** Opening Supplied data block **

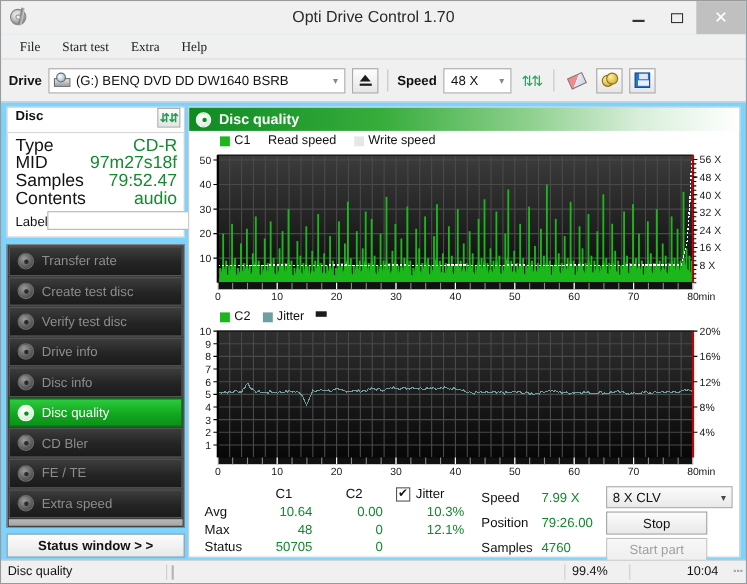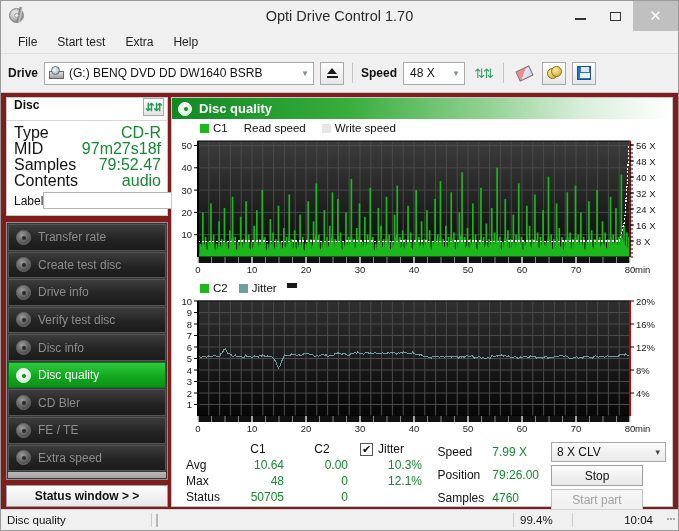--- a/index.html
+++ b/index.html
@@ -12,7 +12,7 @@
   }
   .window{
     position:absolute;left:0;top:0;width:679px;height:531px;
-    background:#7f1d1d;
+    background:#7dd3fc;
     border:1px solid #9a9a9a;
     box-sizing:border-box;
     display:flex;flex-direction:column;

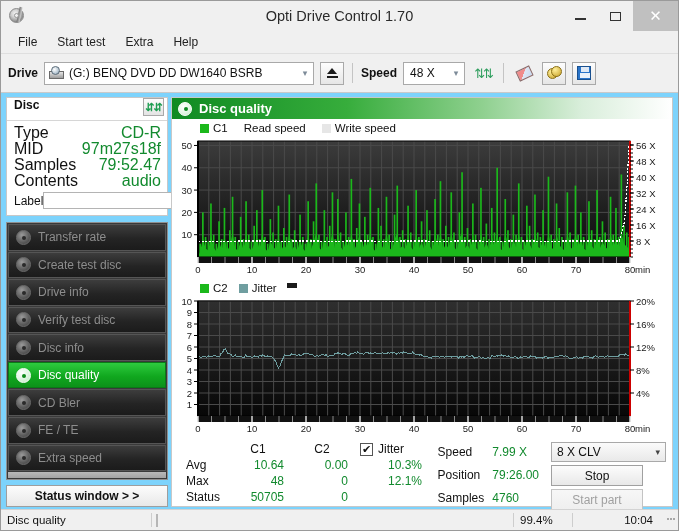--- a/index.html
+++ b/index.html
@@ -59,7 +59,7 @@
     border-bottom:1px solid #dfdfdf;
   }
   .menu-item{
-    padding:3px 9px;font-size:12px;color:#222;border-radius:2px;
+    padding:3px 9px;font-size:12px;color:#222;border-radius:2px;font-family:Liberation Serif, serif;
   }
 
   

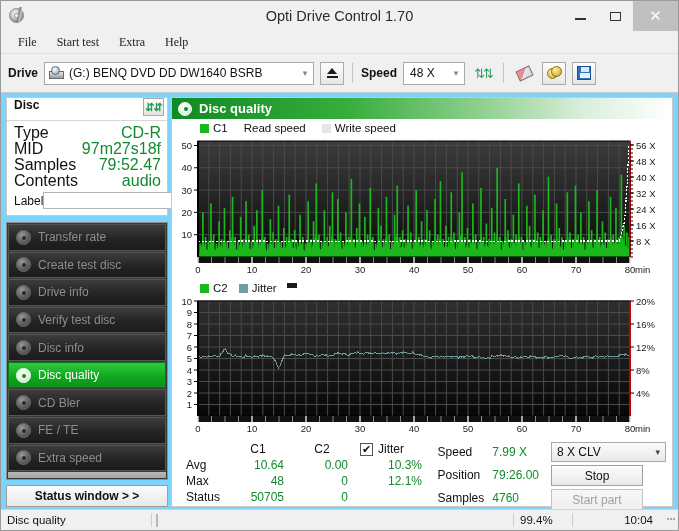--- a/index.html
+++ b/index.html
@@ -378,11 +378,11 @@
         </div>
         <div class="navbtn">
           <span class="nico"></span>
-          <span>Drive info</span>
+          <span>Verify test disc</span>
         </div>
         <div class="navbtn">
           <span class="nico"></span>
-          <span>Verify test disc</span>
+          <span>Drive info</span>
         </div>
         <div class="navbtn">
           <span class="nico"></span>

** Closing Supplied data block **

Exercise — Type out all the records verbatim, minus images.

The answer —
--- a/index.html
+++ b/index.html
@@ -12,7 +12,7 @@
   }
   .window{
     position:absolute;left:0;top:0;width:679px;height:531px;
-    background:#7f1d1d;
+    background:#7dd3fc;
     border:1px solid #9a9a9a;
     box-sizing:border-box;
     display:flex;flex-direction:column;

--- a/index.html
+++ b/index.html
@@ -59,7 +59,7 @@
     border-bottom:1px solid #dfdfdf;
   }
   .menu-item{
-    padding:3px 9px;font-size:12px;color:#222;border-radius:2px;
+    padding:3px 9px;font-size:12px;color:#222;border-radius:2px;font-family:Liberation Serif, serif;
   }
 
   

--- a/index.html
+++ b/index.html
@@ -378,11 +378,11 @@
         </div>
         <div class="navbtn">
           <span class="nico"></span>
-          <span>Drive info</span>
+          <span>Verify test disc</span>
         </div>
         <div class="navbtn">
           <span class="nico"></span>
-          <span>Verify test disc</span>
+          <span>Drive info</span>
         </div>
         <div class="navbtn">
           <span class="nico"></span>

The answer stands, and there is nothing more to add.